Patrick Corbin hasn't achieved "ace" status yet, but by now he probably qualifies as a face card. One of those cards where, if you've been counting, you know that the ace and king were already drawn out, and you can play this queen without worrying about it losing to anything. Corbin started by striking out the first three Cardinals batters (here we go again!), becoming the second Nats/Expos pitcher in postseason history with 3 K's in a 1st inning. The first? Max Scherzer in Game 2! It would, however, be quite a while before Corbin got back out there to fan #4 batter Marcell Ozuna as well.

That's because Dakota Hudson, to continue the card analogy, folded. Or went all-in with a pair of 3's, or whatever you'd like. You know how it went. Trea Turner leadoff single. Adam Eaton double. Sac fly. Double. Walk. Kolten Wong drops a relay throw at second that certainly should have gotten one out if not started a double play. Two more singles. And Hudson is mercifully removed from the game before having to face the aforementioned Patrick Corbin, to whom he has already handed a 5-0 lead. Turner then bats again and finishes off the beatdown with a single off Adam Wainwright to score the last two inherited runners and gave the Nats their first 7-run 1st inning since that famous 25-4 game against the Mets last July. Turner also had a pair of 1st-inning hits in that game as well, and is the first player in Nats/Expos history to pull that off twice. He's also just the fourth for any team to do it in a postseason game, joining Chuck Knoblauch (2000 ALDS), Jerome Walton of the Cubs (1989 NLCS), and the Yankees' Bob Cerv (1960 WS).

At this point, the rest of the game (and the series) is pretty much elementary. The Cards do have one glimmer of hope when Corbin loads the bases in the 5th and then our buddy Jose Martinez-- who is finally starting-- doubles home 2 runs to get as close as 7-4. But Corbin comes back to strike out Paul Goldschmidt and Ozuna again to finish the day with 12 strikeouts. Combined with Scherzer and Strasburg, it's the first three-game streak in Nats/Expos history (regular season or post-) where their starting pitcher fanned at least 11 in each game.
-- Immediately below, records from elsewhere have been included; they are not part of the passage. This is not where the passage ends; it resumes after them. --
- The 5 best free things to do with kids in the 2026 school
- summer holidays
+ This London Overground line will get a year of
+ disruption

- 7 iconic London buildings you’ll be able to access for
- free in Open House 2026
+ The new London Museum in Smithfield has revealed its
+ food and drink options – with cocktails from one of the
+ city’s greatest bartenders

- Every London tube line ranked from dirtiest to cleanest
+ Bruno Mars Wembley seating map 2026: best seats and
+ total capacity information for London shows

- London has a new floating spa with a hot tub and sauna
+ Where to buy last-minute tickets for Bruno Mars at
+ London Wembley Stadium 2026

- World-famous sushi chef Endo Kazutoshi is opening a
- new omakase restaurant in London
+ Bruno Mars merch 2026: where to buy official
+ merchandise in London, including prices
Dakota Hudson, meanwhile, became only the third Cardinals pitcher in the live-ball era to get 1 out, give up 7 runs, and take a loss. Mark Petkovsek, whom you may remember from Game 3 for giving up 3 XBH and getting 2 outs in 1996, also had this line in a regular-season game in June 1998, along with Bob Forsch in May 1977. Only one other pitcher for any team had posted the 1-and-7-plus-a-loss line in a postseason game... and that was Mike Foltynewicz against the Cardinals last week, in that NLDS Game 5 where St Louis had a 10-run 1st. No team had posted a 7-run frame on offense, and allowed one on defense, in the same postseason since the 2007 Red Sox-- and then both the Nationals and Cardinals did it with the start of Game 4.



The NLCS brought to you by all things Joker. And not the movie. The ALCS, on the other hand, will be a different game entirely. Take your pick. Or should we say, go fish. Intermission!



Turns, Flops, and River Avenue

Okay, so we switched card games. But unlike the NLCS where there was little drama beyond the initial dealing, its AL counterpart took many strange turns, right up until the very last pitch.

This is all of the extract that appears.